To jest problem, czym się staje obecnie polityka PiS i prezesa partii. Bo chyba chodzi o wytworzenie ugrupowania wierzącego całkowicie w prezesa. Rodzaju polityczno-religijnej sekty.

Potrzebują świętego?
Tak to wygląda. To czyni krzywdę Lechowi Kaczyńskiemu. Głos Henryki Krzywonos był spowodowany także chęcią obrony Lecha Kaczyńskiego. On sam nigdy nie umniejszał nas i nigdy nie eksponował swojej roli jako reprezentanta robotników w rozmowach z ekspertami. Nigdy żadnego pośrednictwa między przedstawicielami załóg a nami nie było. Myśmy bezpośrednio rozmawiali.

Jak to służy pamięci o Lechu Kaczyńskim?
Szkodzi. To czyni monument z rzeczywistego człowieka, który miał swoje zalety, ale miał, jak każdy, też wady. Ze śmierci tragicznej, ale  przecież nie męczeńskiej, czyni element kultu.

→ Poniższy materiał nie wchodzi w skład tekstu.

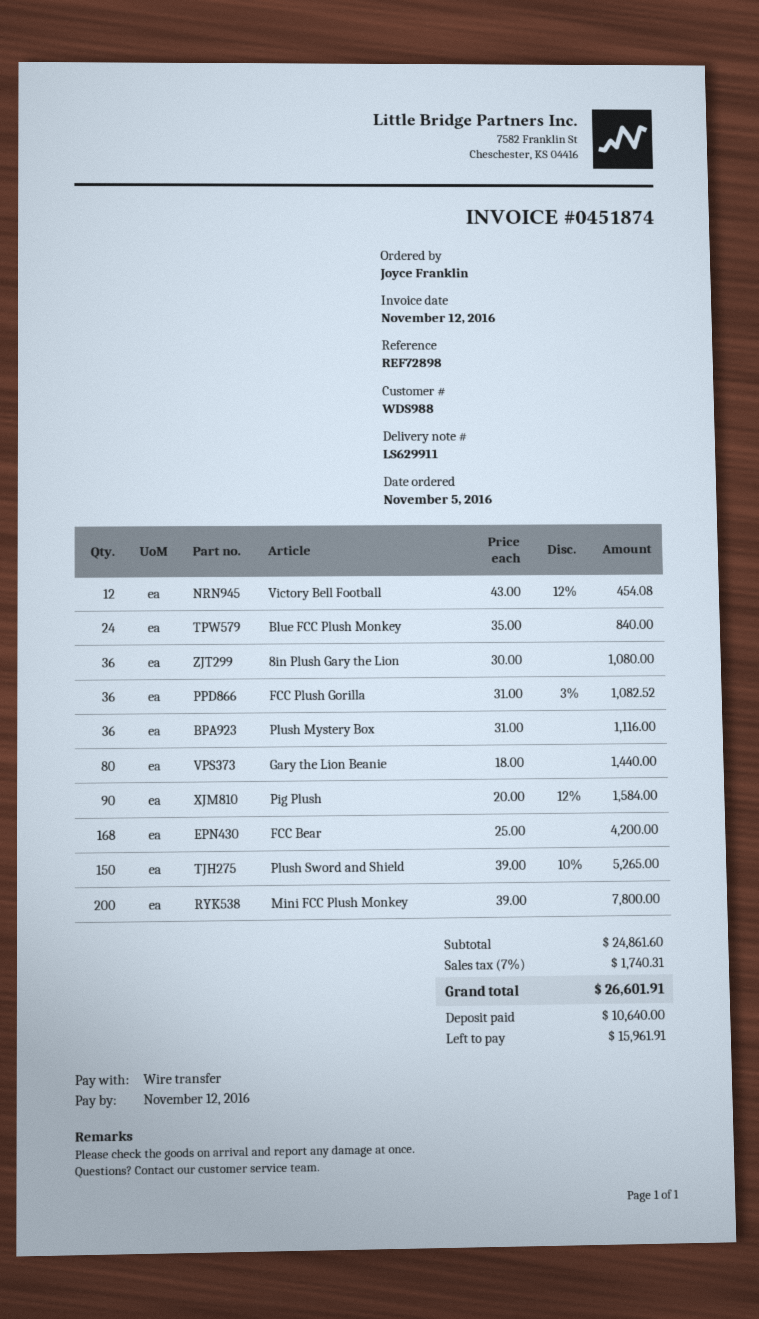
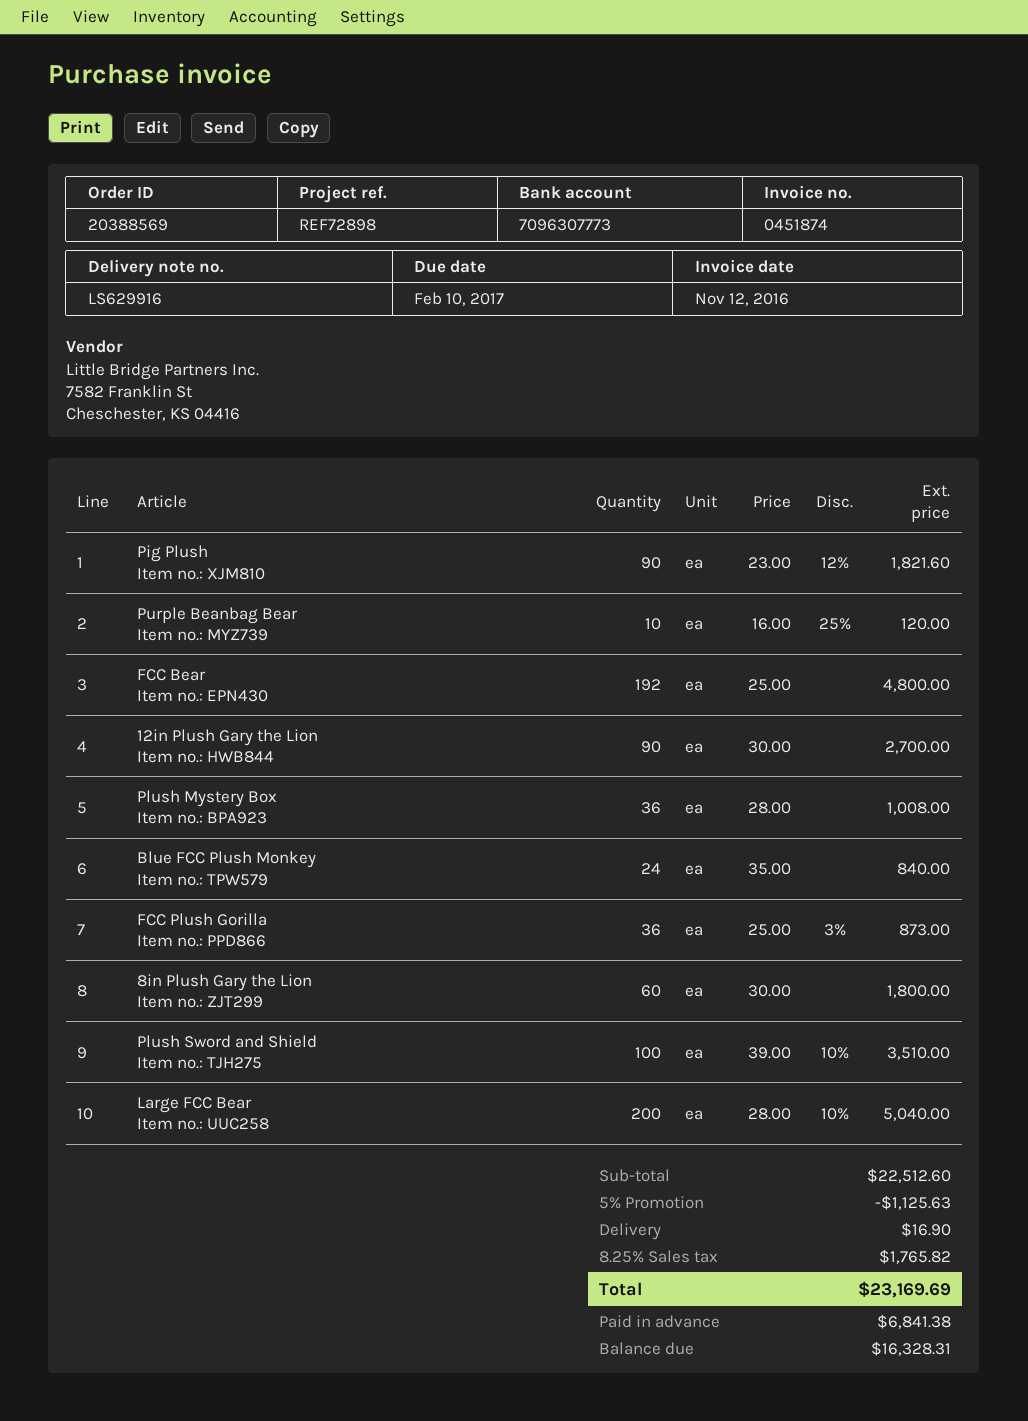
delivery note number: LS629911 -> LS629916
due date: 2016-11-12 -> 2017-02-10
Victory Bell Football: 12 x 43.00 - 12% = 454.08 -> none
8in Plush Gary the Lion: 36 x 30.00 = 1080.00 -> 60 x 30.00 = 1800.00
FCC Plush Gorilla: 36 x 31.00 - 3% = 1082.52 -> 36 x 25.00 - 3% = 873.00
Plush Mystery Box: 36 x 31.00 = 1116.00 -> 36 x 28.00 = 1008.00
Gary the Lion Beanie: 80 x 18.00 = 1440.00 -> none
Pig Plush: 90 x 20.00 - 12% = 1584.00 -> 90 x 23.00 - 12% = 1821.60
FCC Bear: 168 x 25.00 = 4200.00 -> 192 x 25.00 = 4800.00
Plush Sword and Shield: 150 x 39.00 - 10% = 5265.00 -> 100 x 39.00 - 10% = 3510.00
Mini FCC Plush Monkey: 200 x 39.00 = 7800.00 -> none
Purple Beanbag Bear: none -> 10 x 16.00 - 25% = 120.00
12in Plush Gary the Lion: none -> 90 x 30.00 = 2700.00
Large FCC Bear: none -> 200 x 28.00 - 10% = 5040.00
subtotal: 24861.60 -> 22512.60
discount: none -> 5% = 1125.63
shipping: none -> 16.90
tax: 7% = 1740.31 -> 8.25% = 1765.82
total: 26601.91 -> 23169.69
deposit: 10640.00 -> 6841.38
balance: 15961.91 -> 16328.31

To szkoda, dlatego że  współczucie, które się obudziło po tragedii, i szacunek, który mieli wszyscy, były czymś autentycznym. Próba budowania fałszywej legendy Lecha Kaczyńskiego jest krzywdą mu wyrządzaną.

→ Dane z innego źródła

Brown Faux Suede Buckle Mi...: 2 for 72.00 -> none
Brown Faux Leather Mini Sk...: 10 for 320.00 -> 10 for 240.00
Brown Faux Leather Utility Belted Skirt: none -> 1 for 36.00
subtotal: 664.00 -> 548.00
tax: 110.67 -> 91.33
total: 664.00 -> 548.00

Temu wytapianiu pomnika towarzyszy żądanie przeprosin przez wszystkich, którzy obrażali Lecha Kaczyńskiego.
Takimi wypowiedziami biskup Sławoj Leszek Głódź wkracza w politykę. Krytyka Lecha Kaczyńskiego była uprawniona. Oczywiście, że były przerysowania. Ale czy po stronie Lecha Kaczyńskiego nie było przerysowań? Czy Jarosław Kaczyński nie dokonywał przerysowań i czy kiedykolwiek przeprosił? Nie jest rolą biskupa Głodzia mieszanie się w  polityczne oceny.

Biskup Tadeusz Pieronek powiedział, że episkopat jest zadymiony PiS.
Coś w tym jest i dotyczy to znacznej części episkopatu. To bardzo bolesne i bardzo niebezpieczne dla Kościoła. Ludzie mogą się odwracać od  Kościoła i wychodzą z niego, kiedy słyszą takie kazania.

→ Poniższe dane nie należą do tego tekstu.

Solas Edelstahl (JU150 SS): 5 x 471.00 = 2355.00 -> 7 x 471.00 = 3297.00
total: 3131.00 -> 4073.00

To grozi wariantem hiszpańskim czy francuskim?
Wyszła niedawno książka poświęcona sekularyzacji w Quebecu, wcześniej bardzo katolickim. Bardzo bym chciał, żeby biskupi czytali takie książki. Tam nastąpiło masowe odejście od Kościoła. Kościół nie może popierać sekty politycznej, nie może się wiązać z jedną partią.

Kościół spełnił pana oczekiwania w sprawie krzyża?
Nie spełnił. Umył ręce. A w sprawie pomnika zupełnie nie rozumiem, po co się wypowiada. Władze stanęły wobec drażliwego problemu, każde rozwiązanie jest trudne. Trzeba albo bardzo zdecydowanie ten krzyż zabrać, albo zostawić i nie zwracać na niego uwagi.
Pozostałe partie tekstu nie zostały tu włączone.